Diabetic Retinopathy
What is diabetic retinopathy? Diabetic retinopathy is the eye disease caused by diabetes. Symptoms can range from having no symptoms, slight blurring, severe vision loss and even blindness.
Every diabetic patient is at risk for developing diabetic retinopathy during their lifetime. Every diabetic patient should have at least an annual eye exam regardless of sugar control, A1C and how well you see. Ideally, you should get examined while you are still 20/20!
There are two situations which require treatment. Diabetic macular edema (DME) is the most common complication of diabetic retinopathy. This occurs when the normal retinal vessels lead fluid in or near the macula – the functional center of the retina. Common treatments include laser treatment, intaocular injections of anti-VEGF agents (e.g. Avastin, Lucentis, Eylea) or injections of steroids (e.g. Triesence, Kenalog, Ozurdex and Iluvien). Ozurdex and Iluvien are sustained release products and release drug for months to years.

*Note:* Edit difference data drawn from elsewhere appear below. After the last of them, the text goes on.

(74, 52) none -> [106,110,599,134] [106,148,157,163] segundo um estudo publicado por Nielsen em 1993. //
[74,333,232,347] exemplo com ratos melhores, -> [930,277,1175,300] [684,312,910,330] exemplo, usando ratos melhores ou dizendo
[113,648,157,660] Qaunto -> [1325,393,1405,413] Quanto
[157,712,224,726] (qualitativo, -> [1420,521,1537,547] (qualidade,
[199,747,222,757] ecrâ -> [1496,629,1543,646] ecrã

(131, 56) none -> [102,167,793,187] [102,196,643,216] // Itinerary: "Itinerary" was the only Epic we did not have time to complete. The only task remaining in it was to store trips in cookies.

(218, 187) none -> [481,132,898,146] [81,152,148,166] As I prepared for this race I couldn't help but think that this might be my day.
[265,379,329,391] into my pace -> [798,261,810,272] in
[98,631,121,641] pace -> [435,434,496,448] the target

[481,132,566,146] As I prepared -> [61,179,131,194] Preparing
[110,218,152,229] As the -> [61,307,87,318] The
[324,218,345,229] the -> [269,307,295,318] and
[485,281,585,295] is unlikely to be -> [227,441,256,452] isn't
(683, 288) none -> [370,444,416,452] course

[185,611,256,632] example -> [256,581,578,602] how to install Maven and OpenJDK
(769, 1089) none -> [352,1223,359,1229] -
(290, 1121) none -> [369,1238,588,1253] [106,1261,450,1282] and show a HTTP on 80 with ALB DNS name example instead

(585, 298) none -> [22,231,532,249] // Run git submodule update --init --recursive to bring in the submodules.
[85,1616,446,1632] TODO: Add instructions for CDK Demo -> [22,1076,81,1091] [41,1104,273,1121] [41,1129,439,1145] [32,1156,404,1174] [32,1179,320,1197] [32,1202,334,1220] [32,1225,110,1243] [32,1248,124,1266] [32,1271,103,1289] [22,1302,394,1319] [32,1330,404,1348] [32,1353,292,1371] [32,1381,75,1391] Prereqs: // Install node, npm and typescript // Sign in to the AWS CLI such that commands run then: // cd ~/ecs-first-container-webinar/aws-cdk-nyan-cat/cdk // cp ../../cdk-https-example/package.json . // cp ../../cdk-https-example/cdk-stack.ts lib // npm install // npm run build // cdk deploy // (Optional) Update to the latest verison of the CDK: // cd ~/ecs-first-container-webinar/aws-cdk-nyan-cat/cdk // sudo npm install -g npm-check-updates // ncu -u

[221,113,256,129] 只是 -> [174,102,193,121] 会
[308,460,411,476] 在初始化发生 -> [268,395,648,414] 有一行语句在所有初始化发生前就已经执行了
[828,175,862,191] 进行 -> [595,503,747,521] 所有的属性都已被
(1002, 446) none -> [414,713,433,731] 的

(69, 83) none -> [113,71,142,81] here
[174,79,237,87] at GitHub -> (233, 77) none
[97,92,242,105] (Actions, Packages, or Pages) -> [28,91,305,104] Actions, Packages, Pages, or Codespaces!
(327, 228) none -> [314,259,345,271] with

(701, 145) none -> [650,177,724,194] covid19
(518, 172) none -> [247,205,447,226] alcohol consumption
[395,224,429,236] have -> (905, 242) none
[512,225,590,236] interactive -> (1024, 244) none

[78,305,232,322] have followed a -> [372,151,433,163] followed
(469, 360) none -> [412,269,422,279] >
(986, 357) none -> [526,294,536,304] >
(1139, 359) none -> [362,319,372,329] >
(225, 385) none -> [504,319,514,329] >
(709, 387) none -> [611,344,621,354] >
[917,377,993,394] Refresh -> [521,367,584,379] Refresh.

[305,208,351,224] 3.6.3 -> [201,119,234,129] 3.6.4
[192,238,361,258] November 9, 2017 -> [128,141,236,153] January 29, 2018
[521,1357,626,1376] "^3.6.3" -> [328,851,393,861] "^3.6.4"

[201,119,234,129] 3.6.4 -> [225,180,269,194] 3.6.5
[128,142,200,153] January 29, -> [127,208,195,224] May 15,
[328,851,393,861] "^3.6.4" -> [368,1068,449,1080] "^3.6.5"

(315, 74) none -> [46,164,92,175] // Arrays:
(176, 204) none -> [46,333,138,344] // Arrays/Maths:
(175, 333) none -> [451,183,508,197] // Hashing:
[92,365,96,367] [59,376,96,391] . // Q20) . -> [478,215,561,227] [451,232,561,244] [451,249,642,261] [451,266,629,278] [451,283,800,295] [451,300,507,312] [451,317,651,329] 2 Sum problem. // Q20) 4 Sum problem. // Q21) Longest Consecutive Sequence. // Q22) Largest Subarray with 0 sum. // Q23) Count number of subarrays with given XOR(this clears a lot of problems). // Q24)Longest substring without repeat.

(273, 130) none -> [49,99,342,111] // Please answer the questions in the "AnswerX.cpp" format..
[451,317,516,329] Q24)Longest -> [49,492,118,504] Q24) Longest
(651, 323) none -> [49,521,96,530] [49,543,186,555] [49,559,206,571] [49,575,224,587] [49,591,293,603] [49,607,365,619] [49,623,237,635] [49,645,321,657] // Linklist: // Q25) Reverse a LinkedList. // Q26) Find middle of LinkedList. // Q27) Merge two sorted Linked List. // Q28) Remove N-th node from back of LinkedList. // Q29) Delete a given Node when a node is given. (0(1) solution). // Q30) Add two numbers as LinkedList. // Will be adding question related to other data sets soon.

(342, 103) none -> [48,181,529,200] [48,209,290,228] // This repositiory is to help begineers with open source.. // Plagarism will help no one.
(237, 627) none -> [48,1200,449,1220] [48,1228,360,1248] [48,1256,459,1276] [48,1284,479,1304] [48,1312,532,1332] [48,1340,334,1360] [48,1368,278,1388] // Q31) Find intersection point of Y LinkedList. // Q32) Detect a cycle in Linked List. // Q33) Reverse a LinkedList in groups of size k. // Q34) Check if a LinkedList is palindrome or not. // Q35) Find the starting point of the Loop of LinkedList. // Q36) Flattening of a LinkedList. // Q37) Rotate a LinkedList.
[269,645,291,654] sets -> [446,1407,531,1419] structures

Proliferative diabetic retinopathy is defined by the presence of abnormal blood vessels growing somewhere inside the eye – usually on the retina. These abnormal blood vessels, called neovascularization, can cause a painful type of glaucoma (called neovascular glaucoma) or a retinal detachment.
Thus, proliferative diabetic retinopathy is the stage of the disease which can lead to blindness.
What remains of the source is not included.